Published in ICPR 2012.


Video highlight recognition is the procedure in which a long video sequence is summarized into a shorter video clip that depicts the most “salient” parts of the sequence. It is an important technique for content delivery systems and search systems which create multimedia content tailored to their users’ needs. This paper deals specifically with capturing highlights inherent to sports videos, especially for American football. Our proposed system exploits the multimodal nature of sports videos (i.e. visual, audio, and text cues) to detect the most important segments among them. The optimal combination of these cues is learned in a data-driven fashion using user preferences (expert input) as ground truth. Unlike most highlight recognition systems in the literature that define a highlight to be salient only in its own right (globally salient), we also consider the context of each video segment w.r.t. the video sequence it belongs to (locally salient).
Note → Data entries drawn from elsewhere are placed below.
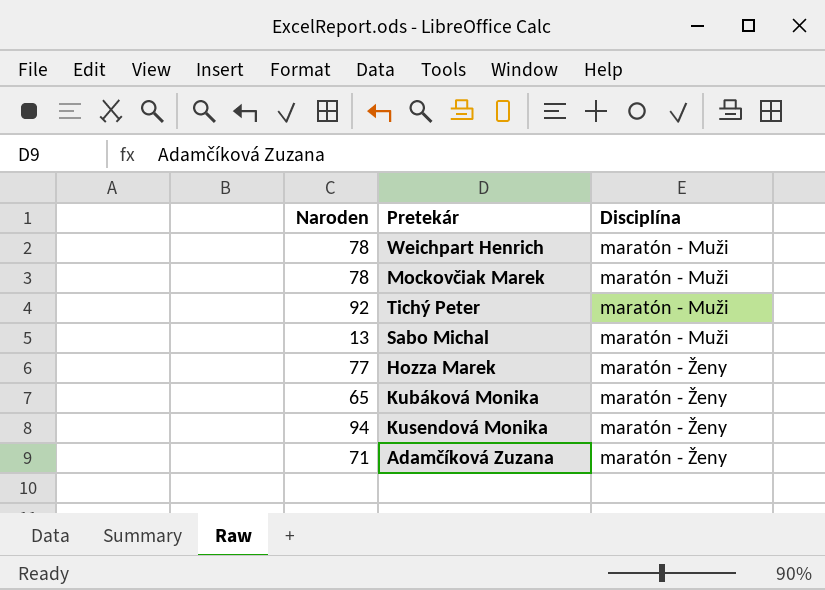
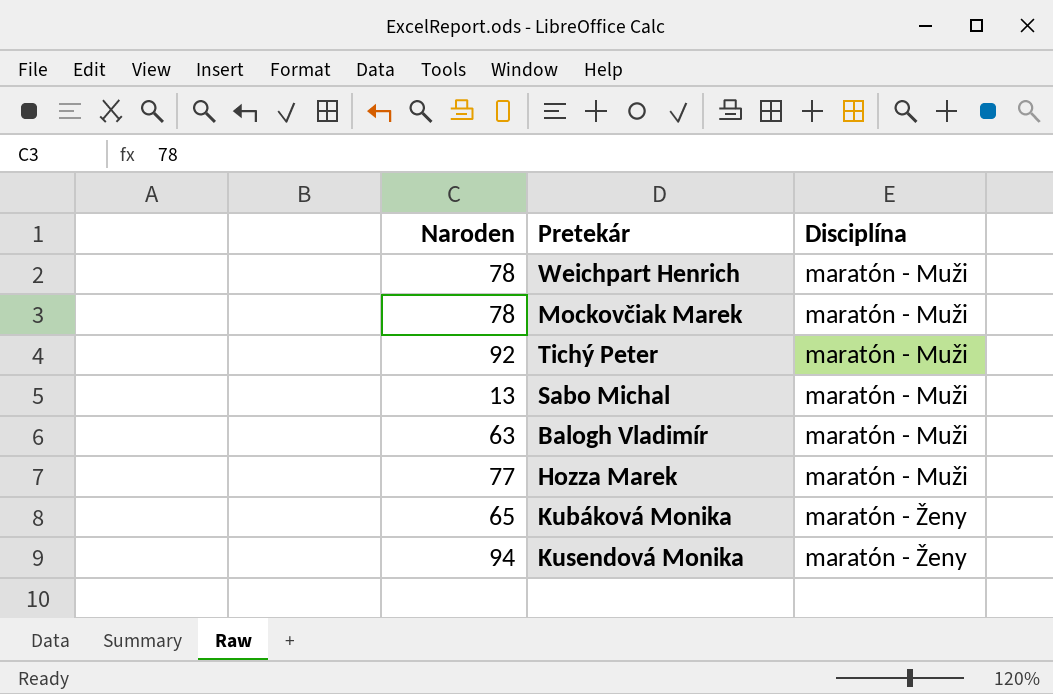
row Adamčíková Zuzana: 71 | maratón - Ženy -> none
row Balogh Vladimír: none -> 63 | maratón - Muži
Hozza Marek | Disciplína: maratón - Ženy -> maratón - Muži

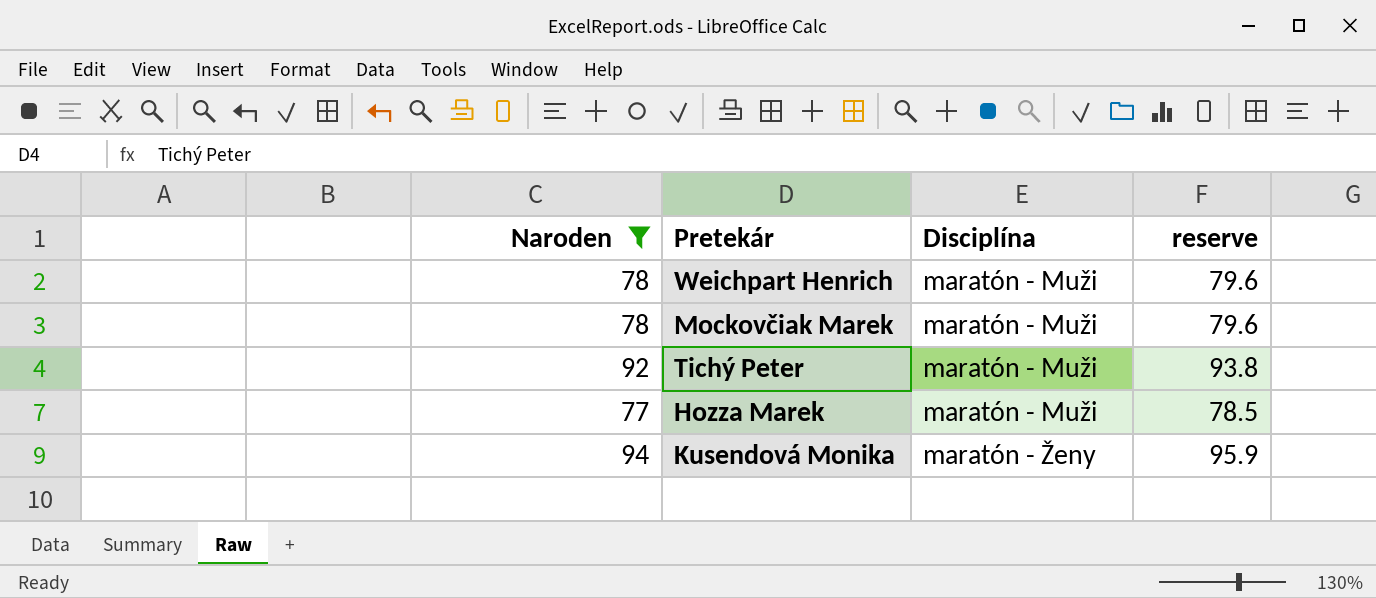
filter: none -> Naroden >= 77
column reserve | formula: none -> [Naroden] * 1.02

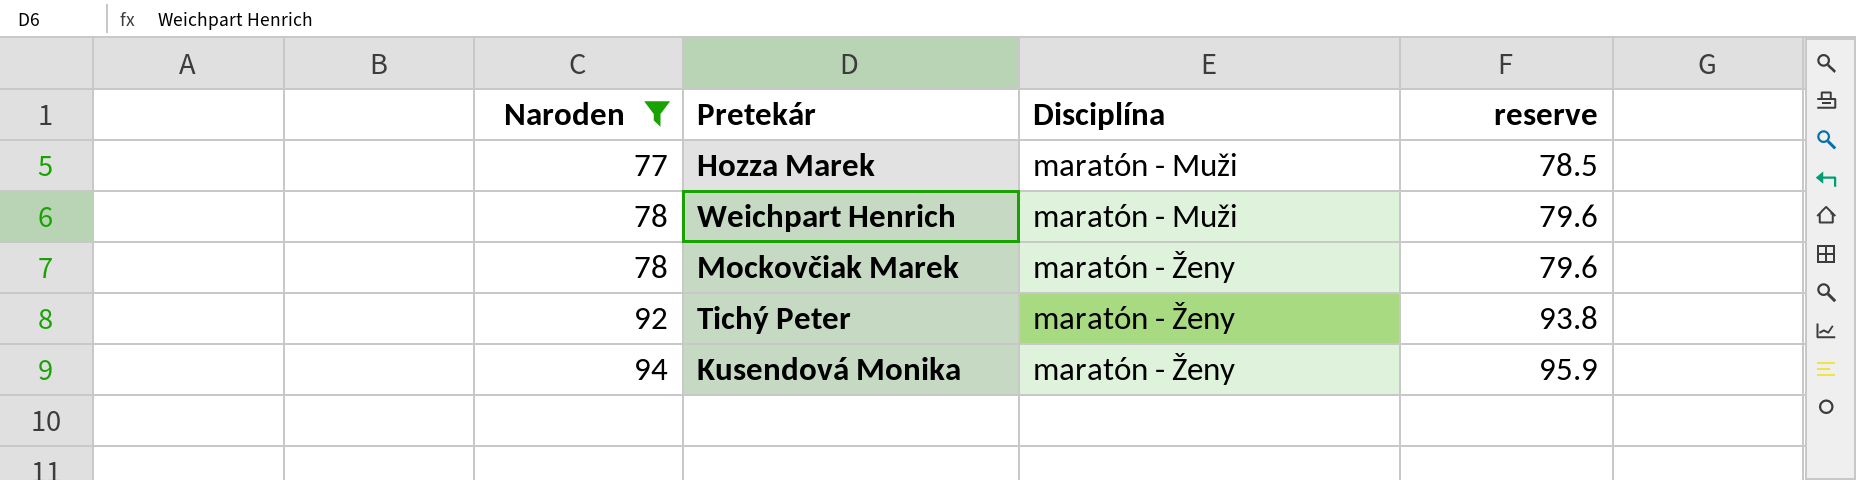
row order: Disciplína ascending -> Naroden ascending
Mockovčiak Marek | Disciplína: maratón - Muži -> maratón - Ženy
Tichý Peter | Disciplína: maratón - Muži -> maratón - Ženy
To validate our method, we compile a large dataset of broadcast American football videos, acquire their ground truth highlights, and evaluate the performance of our learning approach.

Bernard Ghanem
Maya Kreidieh
Marc Farra
Tianzhu Zhang

paper (preprint pdf)

This study is supported by the  research grant for the Human Sixth Sense Program at the Advanced Digital Sciences Center from Singapore’s Agency for Science, Technology and Research (A*STAR).